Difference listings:

━━━━━━━━━━━━━━━━━━━━

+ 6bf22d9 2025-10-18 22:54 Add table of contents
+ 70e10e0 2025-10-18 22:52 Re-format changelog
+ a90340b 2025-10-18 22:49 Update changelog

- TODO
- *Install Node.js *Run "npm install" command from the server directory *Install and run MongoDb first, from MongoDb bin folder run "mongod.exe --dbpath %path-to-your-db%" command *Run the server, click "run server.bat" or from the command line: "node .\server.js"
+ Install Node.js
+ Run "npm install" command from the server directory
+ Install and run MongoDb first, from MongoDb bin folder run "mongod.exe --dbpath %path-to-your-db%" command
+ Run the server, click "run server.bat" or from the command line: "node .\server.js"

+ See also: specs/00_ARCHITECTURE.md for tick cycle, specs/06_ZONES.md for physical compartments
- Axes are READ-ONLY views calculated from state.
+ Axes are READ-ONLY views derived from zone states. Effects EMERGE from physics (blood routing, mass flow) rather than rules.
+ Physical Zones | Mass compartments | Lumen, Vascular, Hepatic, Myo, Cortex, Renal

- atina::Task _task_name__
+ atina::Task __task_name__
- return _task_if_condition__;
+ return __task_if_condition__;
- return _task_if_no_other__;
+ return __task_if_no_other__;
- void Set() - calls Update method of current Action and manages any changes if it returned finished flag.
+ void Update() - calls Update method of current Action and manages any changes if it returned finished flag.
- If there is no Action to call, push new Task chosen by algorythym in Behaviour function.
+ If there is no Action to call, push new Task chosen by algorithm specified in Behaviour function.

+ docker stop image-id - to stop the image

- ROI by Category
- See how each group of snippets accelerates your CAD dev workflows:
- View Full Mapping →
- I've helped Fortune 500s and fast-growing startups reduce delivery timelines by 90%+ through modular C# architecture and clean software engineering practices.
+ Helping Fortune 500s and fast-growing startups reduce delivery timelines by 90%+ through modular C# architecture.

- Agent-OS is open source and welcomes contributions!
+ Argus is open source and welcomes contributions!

━━━━━━━━━━━━━━━━━━━━

● What is required:
Which lines run from the one holding "- View Full Mapping →" through the end of the data? Write them out exactly, ends included, and add nothing.

● Answer area:
- View Full Mapping →
- I've helped Fortune 500s and fast-growing startups reduce delivery timelines by 90%+ through modular C# architecture and clean software engineering practices.
+ Helping Fortune 500s and fast-growing startups reduce delivery timelines by 90%+ through modular C# architecture.

- Agent-OS is open source and welcomes contributions!
+ Argus is open source and welcomes contributions!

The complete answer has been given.